Number two: Social Currency.

Just like the dollar, a currency is literally something we use to attribute value to a good or service. In social media, these likes, the comments, the shares
have become this form of social currency by which we attribute value to something. In marketing, we call it the ‘Economy of Attention’.

Number three: F.O.M.O.

It’s a light phrase we’ve all thrown around.  F.O.M.O., or the ‘fear of missing out’, is an actual social anxiety
from the fear that you are missing a potential connection,
event, or opportunity.
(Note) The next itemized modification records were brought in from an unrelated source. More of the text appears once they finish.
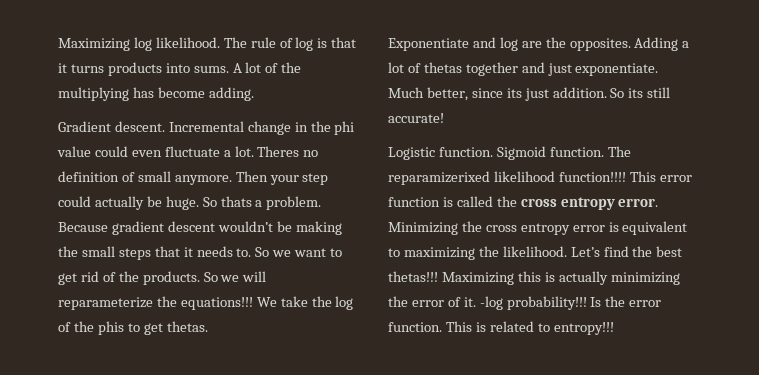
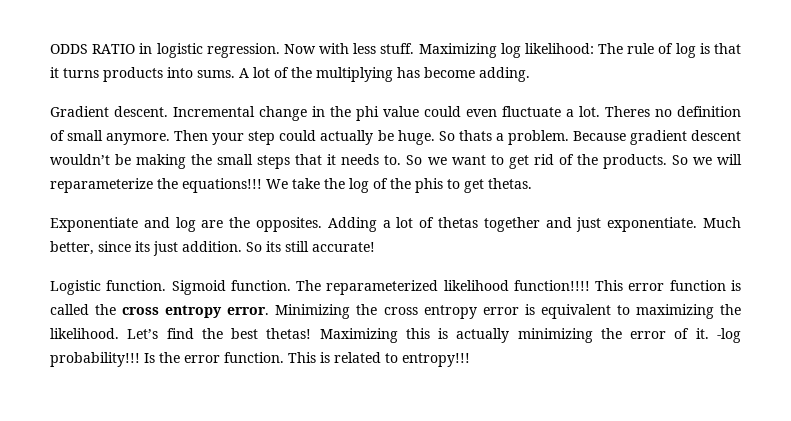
+ ODDS RATIO in logistic regression. Now with less stuff.
- Maximizing log likelihood. The rule of log is that it turns products into sums.
+ Maximizing log likelihood: The rule of log is that it turns products into sums.
- The reparamizerixed likelihood function!!!!
+ The reparameterized likelihood function!!!!
- Let’s find the best thetas!!!
+ Let’s find the best thetas!

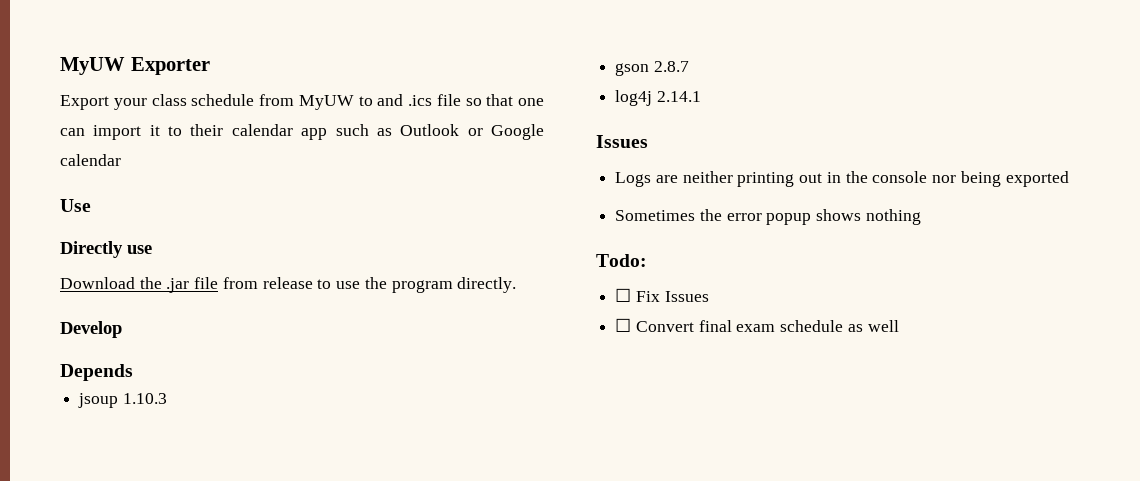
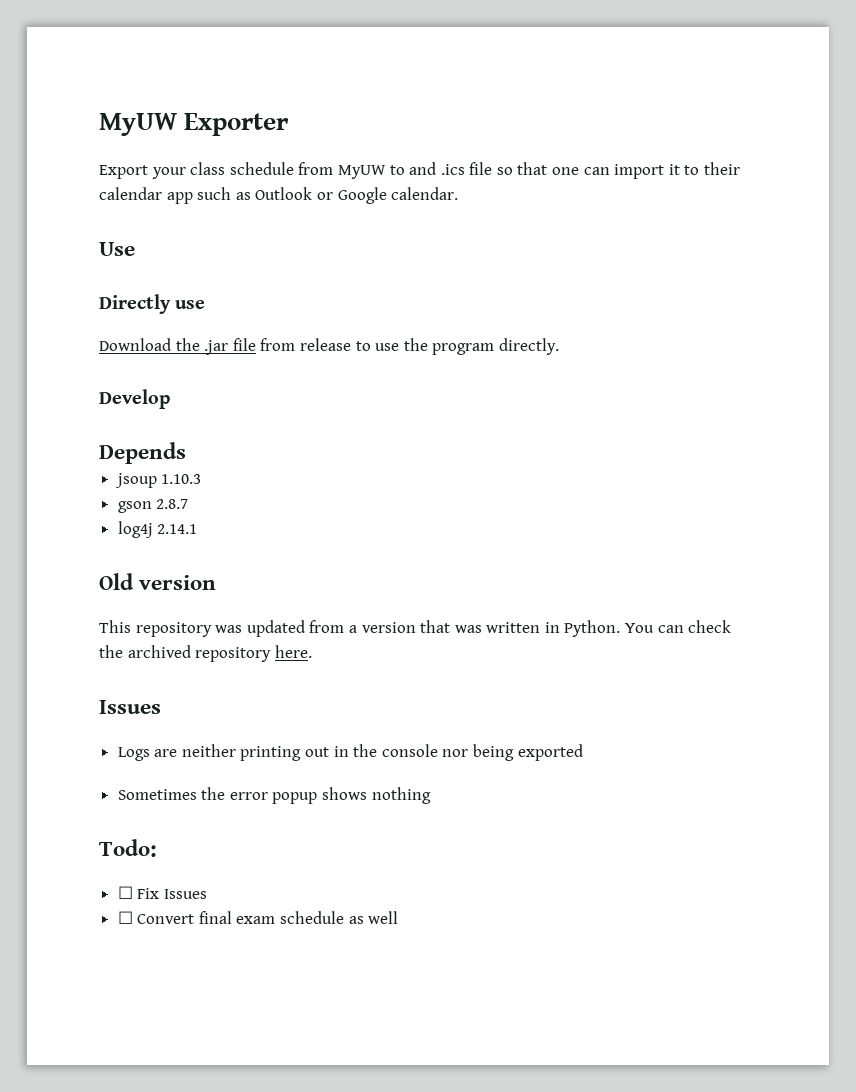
- Export your class schedule from MyUW to and .ics file so that one can import it to their calendar app such as Outlook or Google calendar
+ Export your class schedule from MyUW to and .ics file so that one can import it to their calendar app such as Outlook or Google calendar.
+ Old version
+ This repository was updated from a version that was written in Python. You can check the archived repository here.

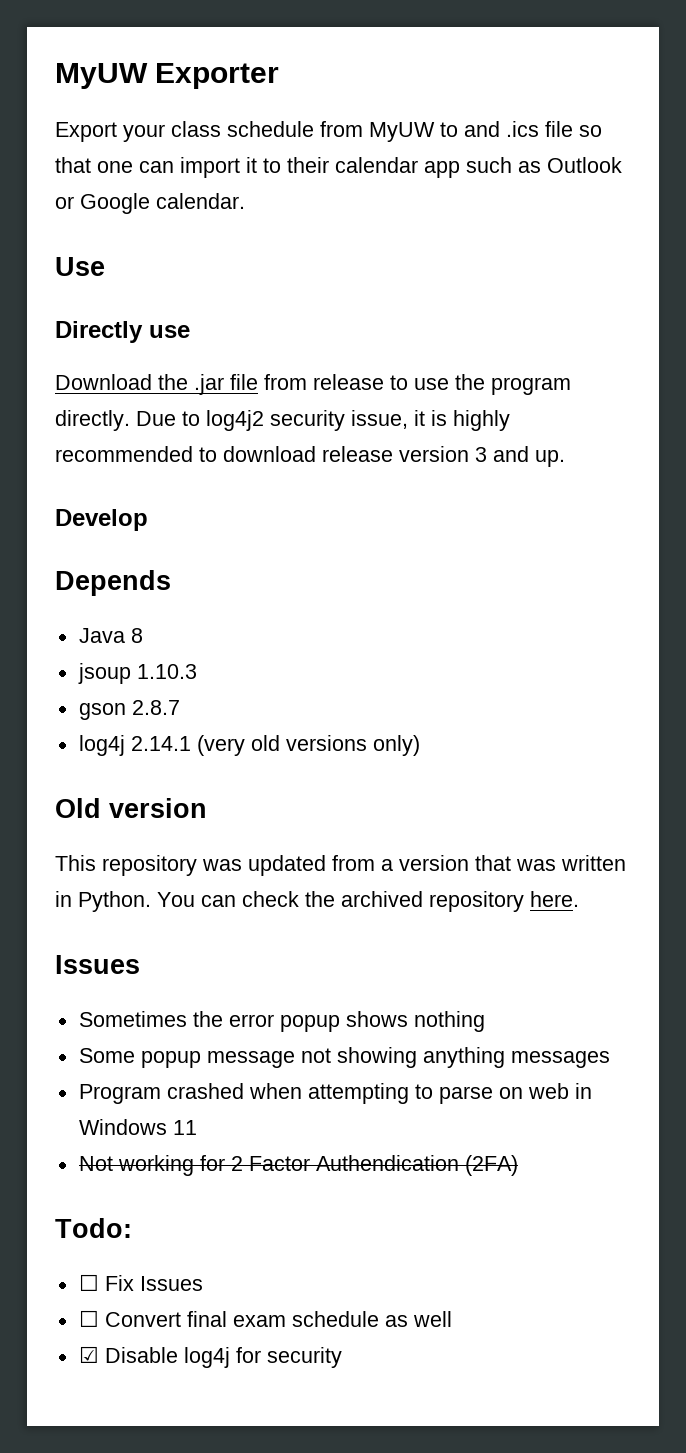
+ Due to log4j2 security issue, it is highly recommended to download release version 3 and up.
+ Java 8
- log4j 2.14.1
+ log4j 2.14.1 (very old versions only)
- Logs are neither printing out in the console nor being exported
+ Some popup message not showing anything messages
+ Program crashed when attempting to parse on web in Windows 11
+ Not working for 2 Factor Authendication (2FA)
+ ☑ Disable log4j for security

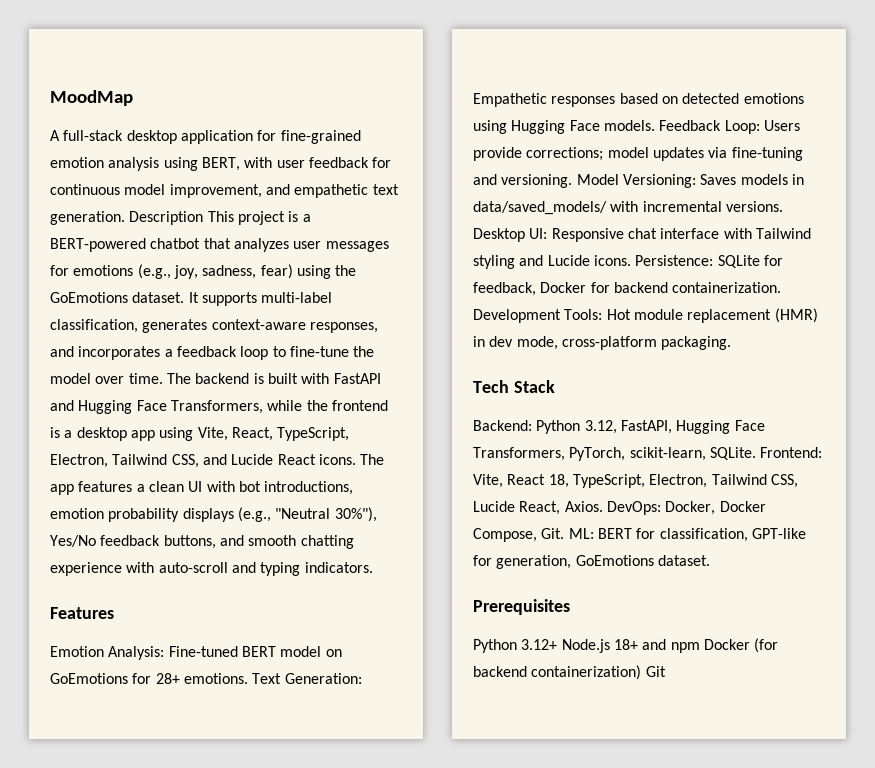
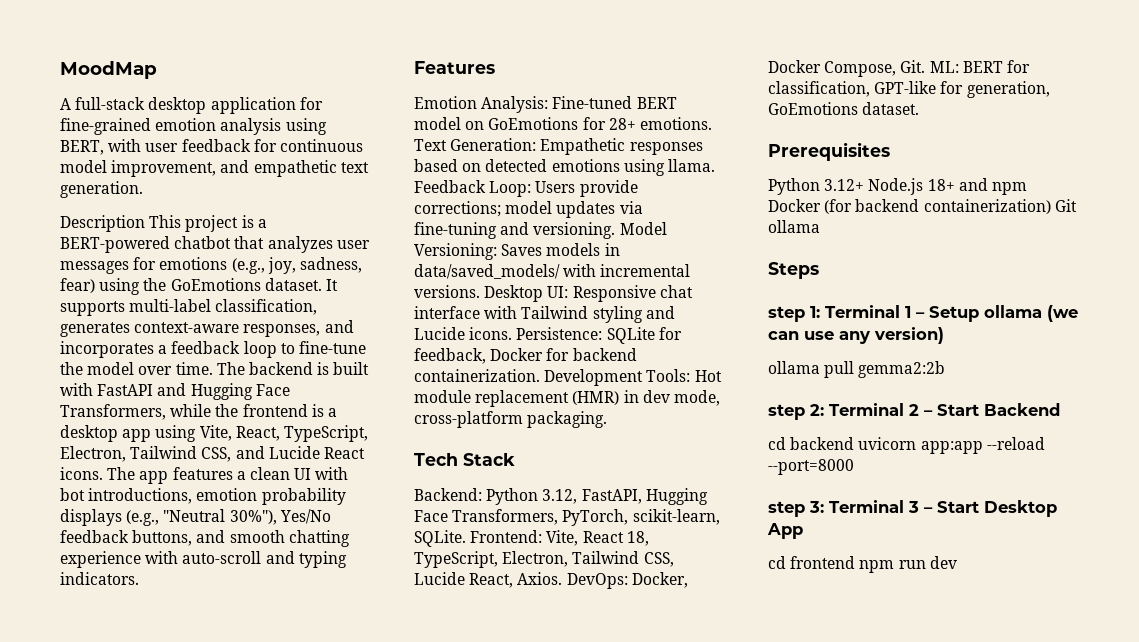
- A full-stack desktop application for fine-grained emotion analysis using BERT, with user feedback for continuous model improvement, and empathetic text generation. Description This project is a BERT-powered chatbot that analyzes user messages for emotions (e.g., joy, sadness, fear) using the GoEmotions dataset.
+ A full-stack desktop application for fine-grained emotion analysis using BERT, with user feedback for continuous model improvement, and empathetic text generation.
+ Description This project is a BERT-powered chatbot that analyzes user messages for emotions (e.g., joy, sadness, fear) using the GoEmotions dataset.
- Text Generation: Empathetic responses based on detected emotions using Hugging Face models.
+ Text Generation: Empathetic responses based on detected emotions using llama.
- Python 3.12+ Node.js 18+ and npm Docker (for backend containerization) Git
+ Python 3.12+ Node.js 18+ and npm Docker (for backend containerization) Git ollama
+ Steps
+ step 1: Terminal 1 – Setup ollama (we can use any version)
+ ollama pull gemma2:2b
+ step 2: Terminal 2 – Start Backend
+ cd backend uvicorn app:app --reload --port=8000
+ step 3: Terminal 3 – Start Desktop App
+ cd frontend npm run dev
A collection of Canadian Universities found that 7/10 students said they would get rid of their social networking accounts if it were not for fear of being left ‘out of the loop’.
Out of curiosity, how many people here have, or have considered deactivating your social.  That’s almost everyone.

That F.O.M.O. you feel, the highlight reels, the social currency,
those are all results of a relatively ‘normal’ social media experience.
But what if going on social every day was a terrifying experience?
Where you do not just question your self-worth but you question your safety?

Perhaps the worst stressor on social media is

Number four: Online Harassment.

40% of online adults have experienced online harassment.
73% have witnessed it.
The unfortunate reality is that it is much worse and much more likely if you are a woman, LGBTQ, a person of color, Muslim – I think you get the point.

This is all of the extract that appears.